__WHAT YOU SHOULD DO__: Return, in their exact form, the lines that lie between the start of the data below and the line containing "[155,101,205,118] Graph ->", with both ends included.

Content revision data:
========================
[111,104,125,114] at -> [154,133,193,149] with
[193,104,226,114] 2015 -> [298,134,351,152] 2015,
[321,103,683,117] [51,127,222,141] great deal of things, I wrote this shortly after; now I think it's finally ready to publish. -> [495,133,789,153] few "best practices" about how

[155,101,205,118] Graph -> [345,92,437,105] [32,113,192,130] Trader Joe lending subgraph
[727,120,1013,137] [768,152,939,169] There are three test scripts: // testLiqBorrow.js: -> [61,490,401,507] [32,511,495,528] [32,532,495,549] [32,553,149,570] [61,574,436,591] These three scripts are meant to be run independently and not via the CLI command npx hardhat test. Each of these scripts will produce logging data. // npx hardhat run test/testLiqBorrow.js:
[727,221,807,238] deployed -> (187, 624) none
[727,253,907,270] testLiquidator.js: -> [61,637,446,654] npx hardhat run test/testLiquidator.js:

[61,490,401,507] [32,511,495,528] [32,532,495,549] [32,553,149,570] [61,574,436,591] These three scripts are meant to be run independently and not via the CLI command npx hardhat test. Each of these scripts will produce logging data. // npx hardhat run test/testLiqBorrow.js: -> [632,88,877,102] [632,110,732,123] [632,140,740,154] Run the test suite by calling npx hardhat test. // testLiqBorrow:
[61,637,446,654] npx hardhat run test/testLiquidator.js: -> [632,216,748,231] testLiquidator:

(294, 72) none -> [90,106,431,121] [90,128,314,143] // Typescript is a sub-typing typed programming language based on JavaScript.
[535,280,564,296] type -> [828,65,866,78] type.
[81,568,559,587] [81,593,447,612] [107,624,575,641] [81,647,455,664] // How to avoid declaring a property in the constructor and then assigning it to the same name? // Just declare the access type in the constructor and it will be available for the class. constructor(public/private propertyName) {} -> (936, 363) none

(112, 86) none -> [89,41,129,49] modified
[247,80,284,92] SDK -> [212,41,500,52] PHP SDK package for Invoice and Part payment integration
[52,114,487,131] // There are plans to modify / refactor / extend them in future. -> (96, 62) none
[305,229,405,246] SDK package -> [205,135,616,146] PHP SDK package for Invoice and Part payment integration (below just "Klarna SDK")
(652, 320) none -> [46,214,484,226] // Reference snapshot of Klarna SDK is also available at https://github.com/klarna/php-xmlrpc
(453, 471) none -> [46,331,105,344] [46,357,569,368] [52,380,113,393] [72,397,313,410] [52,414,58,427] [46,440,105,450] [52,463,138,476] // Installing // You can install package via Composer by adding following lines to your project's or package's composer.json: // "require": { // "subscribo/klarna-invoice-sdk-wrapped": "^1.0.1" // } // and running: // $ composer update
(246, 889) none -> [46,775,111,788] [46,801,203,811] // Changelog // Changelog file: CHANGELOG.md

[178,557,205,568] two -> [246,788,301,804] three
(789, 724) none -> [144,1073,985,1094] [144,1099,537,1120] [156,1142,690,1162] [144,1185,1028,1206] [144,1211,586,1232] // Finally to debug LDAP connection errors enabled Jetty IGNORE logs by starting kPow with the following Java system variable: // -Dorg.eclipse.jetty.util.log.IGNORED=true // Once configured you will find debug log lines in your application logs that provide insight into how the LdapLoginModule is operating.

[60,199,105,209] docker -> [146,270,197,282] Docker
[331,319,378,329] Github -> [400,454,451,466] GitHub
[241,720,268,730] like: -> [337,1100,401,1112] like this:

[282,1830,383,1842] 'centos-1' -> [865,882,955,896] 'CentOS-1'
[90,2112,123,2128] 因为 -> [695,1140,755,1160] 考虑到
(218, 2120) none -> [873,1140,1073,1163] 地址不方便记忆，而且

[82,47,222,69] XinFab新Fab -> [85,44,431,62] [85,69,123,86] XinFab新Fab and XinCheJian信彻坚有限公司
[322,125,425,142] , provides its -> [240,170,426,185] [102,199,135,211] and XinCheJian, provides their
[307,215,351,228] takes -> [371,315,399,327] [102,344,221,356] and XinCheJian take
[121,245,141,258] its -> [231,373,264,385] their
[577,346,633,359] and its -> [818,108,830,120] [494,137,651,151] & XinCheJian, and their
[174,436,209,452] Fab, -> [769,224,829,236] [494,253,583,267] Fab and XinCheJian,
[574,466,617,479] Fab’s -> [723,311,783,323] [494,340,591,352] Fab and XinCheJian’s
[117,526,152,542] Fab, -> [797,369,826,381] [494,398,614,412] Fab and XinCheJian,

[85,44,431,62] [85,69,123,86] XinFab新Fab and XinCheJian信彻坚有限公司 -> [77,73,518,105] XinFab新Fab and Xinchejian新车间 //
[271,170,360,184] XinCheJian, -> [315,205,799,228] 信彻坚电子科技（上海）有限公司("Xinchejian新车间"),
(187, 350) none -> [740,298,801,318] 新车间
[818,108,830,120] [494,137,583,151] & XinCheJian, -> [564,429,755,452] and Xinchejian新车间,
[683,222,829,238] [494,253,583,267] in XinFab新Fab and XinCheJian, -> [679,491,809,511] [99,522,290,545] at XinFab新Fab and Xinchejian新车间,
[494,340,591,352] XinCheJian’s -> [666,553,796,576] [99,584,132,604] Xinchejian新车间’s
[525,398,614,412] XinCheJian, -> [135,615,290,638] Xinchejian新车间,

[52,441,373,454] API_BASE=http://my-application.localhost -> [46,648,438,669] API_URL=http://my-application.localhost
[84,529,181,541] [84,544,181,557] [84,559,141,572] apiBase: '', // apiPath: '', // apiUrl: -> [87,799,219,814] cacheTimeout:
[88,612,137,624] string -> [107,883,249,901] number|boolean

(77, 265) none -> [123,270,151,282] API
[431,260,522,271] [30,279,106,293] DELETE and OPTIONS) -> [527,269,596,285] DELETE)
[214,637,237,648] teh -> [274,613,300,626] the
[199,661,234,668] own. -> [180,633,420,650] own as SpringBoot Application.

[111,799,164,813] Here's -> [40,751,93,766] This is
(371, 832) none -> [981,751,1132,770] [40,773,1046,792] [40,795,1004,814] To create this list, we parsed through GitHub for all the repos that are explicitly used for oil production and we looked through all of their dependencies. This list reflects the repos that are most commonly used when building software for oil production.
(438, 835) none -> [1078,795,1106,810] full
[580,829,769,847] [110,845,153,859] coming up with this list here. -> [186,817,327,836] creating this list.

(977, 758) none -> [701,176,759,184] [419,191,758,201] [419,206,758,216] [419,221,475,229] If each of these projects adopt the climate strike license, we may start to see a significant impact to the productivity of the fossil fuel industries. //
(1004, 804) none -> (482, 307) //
========================
__RESULT__:
[111,104,125,114] at -> [154,133,193,149] with
[193,104,226,114] 2015 -> [298,134,351,152] 2015,
[321,103,683,117] [51,127,222,141] great deal of things, I wrote this shortly after; now I think it's finally ready to publish. -> [495,133,789,153] few "best practices" about how

[155,101,205,118] Graph -> [345,92,437,105] [32,113,192,130] Trader Joe lending subgraph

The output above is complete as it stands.